The next logical step is to translate this foregone revenue into what it would have meant for earnings.
Applying the company's 60% Gross Profit Margin to the $14.3m in lost sales yields an incremental $8.6m of Gross Profit and - assuming no material additional fixed costs required to deliver that additional revenue - an extra $8m-odd in EBIT.
That is a highly material quantum in the context of the company's actual EBIT of $8.3m achieved in FY2018.
![]()
CONCLUSION:
1. The "amalgam effect" has had a very material impact on SDI's financial performance over the past 5 years.
2. With this now becoming a less important factor, going forward, the "true" financial pedigree of SDI is expected to become evident.
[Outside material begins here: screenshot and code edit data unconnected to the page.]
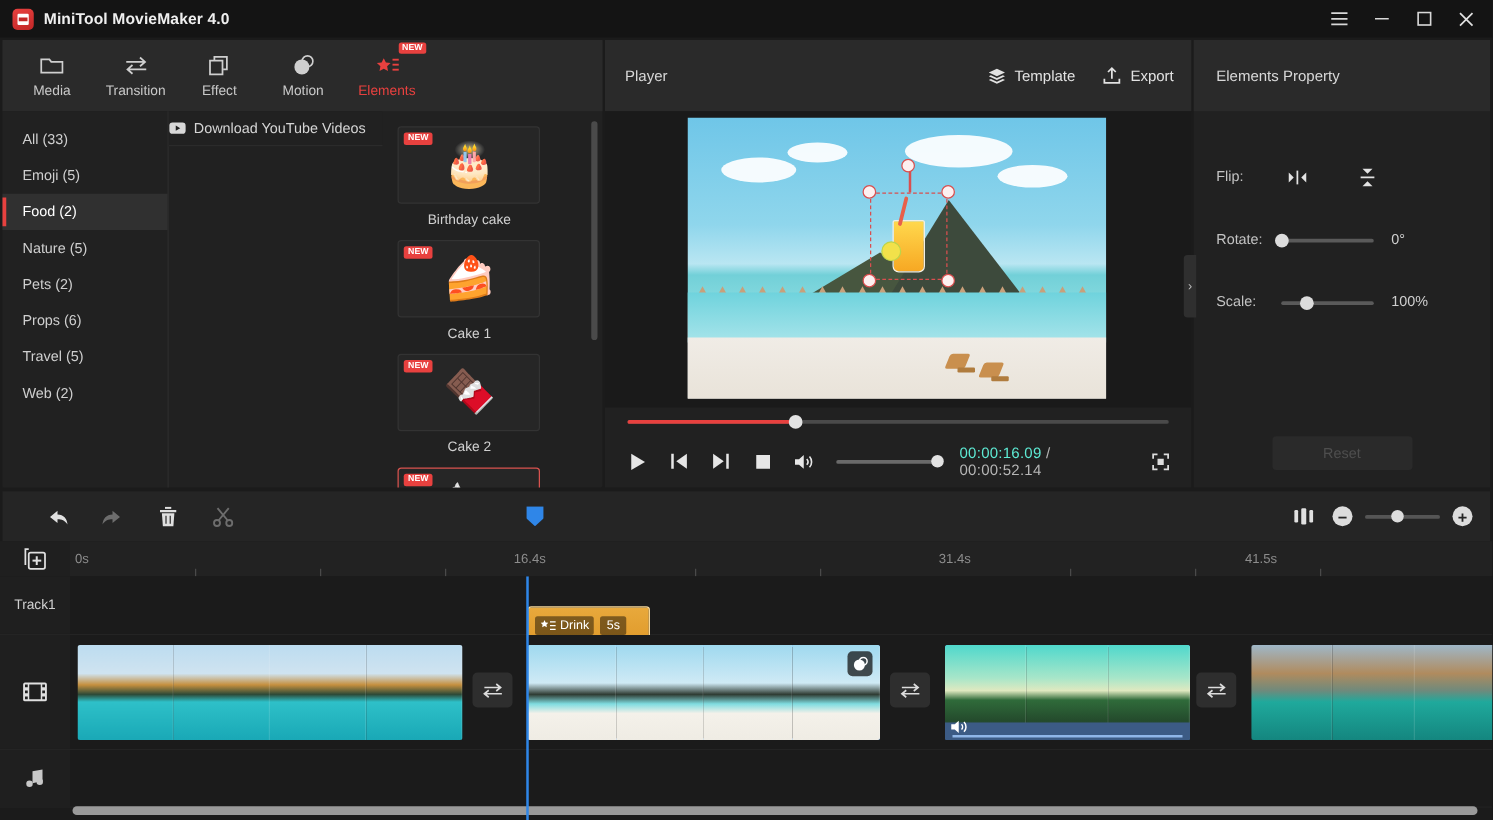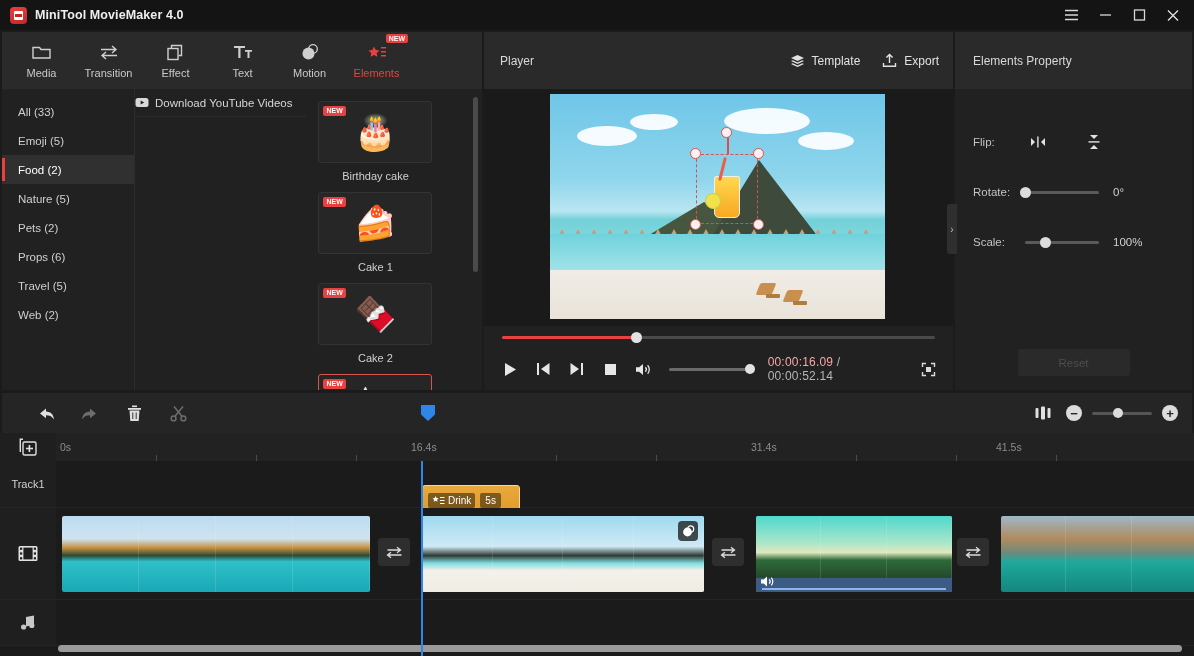--- a/index.html
+++ b/index.html
@@ -158,21 +158,21 @@
   .prog-row { height: 22px; padding: 0 18px; display: flex; align-items: center; flex:none; }
   .prog-track { flex:1; height:3px; background:#4a4a4a; border-radius:2px; position:relative; }
   .prog-fill { position:absolute; left:0; top:0; bottom:0; width:31%; background:#e8413f; border-radius:2px;}
   .prog-knob { position:absolute; left:31%; top:50%; width:11px;height:11px;margin:-5.5px 0 0 -5.5px; background:#e2e2e2;border-radius:50%;}
 
   .ctrl-row { height: 42px; display:flex; align-items:center; padding: 0 16px; gap: 14px; flex:none; }
   .ctrl-btn { width: 22px; height: 22px; display:flex;align-items:center;justify-content:center;color:#e2e2e2; }
   .vol-track { width: 95px; height:3px; background:#6a6a6a; border-radius:2px; position:relative; margin-left:2px;}
   .vol-knob { position:absolute; right:-1px; top:50%; width:10px;height:10px;margin-top:-5px;background:#e2e2e2;border-radius:50%;}
   .time { margin-left: auto; font-size: 12px; color: #b6b6b6; letter-spacing: .2px; }
-  .time .cur { color: #fca5a5; }
+  .time .cur { color: #5eead4; }
   .fullscreen-btn { width:20px;height:20px; display:flex;align-items:center;justify-content:center;color:#dcdcdc;margin-left:12px;}
 
   
   .prop-panel {
     width: 237px; background: #212121; margin: 2px 2px 0 2px; display:flex; flex-direction:column;
     position: relative;
   }
   .prop-head { height: 57px; background: #2a2a2a; display:flex; align-items:center; padding-left:18px; font-size:12px;color:#d8d8d8; flex:none;}
   .prop-body { flex:1; padding: 28px 16px 0 18px; }
   .prop-row { display:flex; align-items:center; height: 50px; font-size: 11.5px; color:#c3c3c3; }
@@ -317,31 +317,20 @@
         <div class="res-tab">
           <span class="ico">
             <svg width="18" height="17" viewBox="0 0 18 17">
                 <g fill="none" stroke="#cfcfcf" stroke-width="1.4">
                   <rect x="1" y="4.5" width="10" height="11"></rect>
                   <path d="M4.5 4.5V1.5h10v10h-3"></path>
                 </g>
               </svg>
           </span>
           <span>Effect</span>
-        </div>
-        <div class="res-tab">
-          <span class="ico">
-            <svg width="20" height="16" viewBox="0 0 20 16">
-                <g fill="#cfcfcf">
-                  <path d="M1 2h11v2H7.5v10h-2.2V4H1z"></path>
-                  <path d="M12 6h7v1.8h-2.5V14h-2V7.8H12z"></path>
-                </g>
-              </svg>
-          </span>
-          <span>Text</span>
         </div>
         <div class="res-tab">
           <span class="ico">
             <svg width="18" height="17" viewBox="0 0 18 17">
                 <circle cx="7.5" cy="9.5" r="6" fill="#cfcfcf"></circle>
                 <circle cx="12" cy="5" r="4.3" fill="none" stroke="#cfcfcf" stroke-width="1.3"></circle>
               </svg>
           </span>
           <span>Motion</span>
         </div>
3. Without any future re-rating of the stock (unlikely, but assumed for argument's sake), total annual investment returns in the mid teen percentages are on offer.
NB. This is not intended to be the definitive study the finances of SDI; rather it is intended as an indicative exercise to provide some insights into the mathematical mechanics for what SDI's future financial performance is likely to look like as amalgam reduces, at an exponential rate, its drag on SDI's revenue and earnings.
Of course, when 90% of your cost based is located in one location and denominated in one currency, but 90% of your sales are invoiced in different currencies, then relative exchange rates, notably the A$, will always have material impacts on near-term financial performance, but the company will grow earnings through the cycle.
As case in point, the company will this year almost surely report record earnings and, based on the current prevailing exchange rates, is highly likely to report record earnings again in FY2020, I strongly expect.
And that outcome is despite the very significant headwinds from the sharply declining amalgam revenues, which I estimate will next year be half of what they were in FY2013.
When the revenue from something (amalgam) that made up almost half of your total revenue at one point in time, halves in size over a period of 6 or 7 years, yet - despite that - record revenues and profits [*] are still achieved, then that is objectively quite some statement about the quality of the underlying business.
Because SDI is a small and illiquid stock and is not very widely researched, I have a strong sense that the overwhelming majority of investors don't really appreciate what is happening with the earnings drivers of the business.
[*] despite the A$ being only around its long-term average level.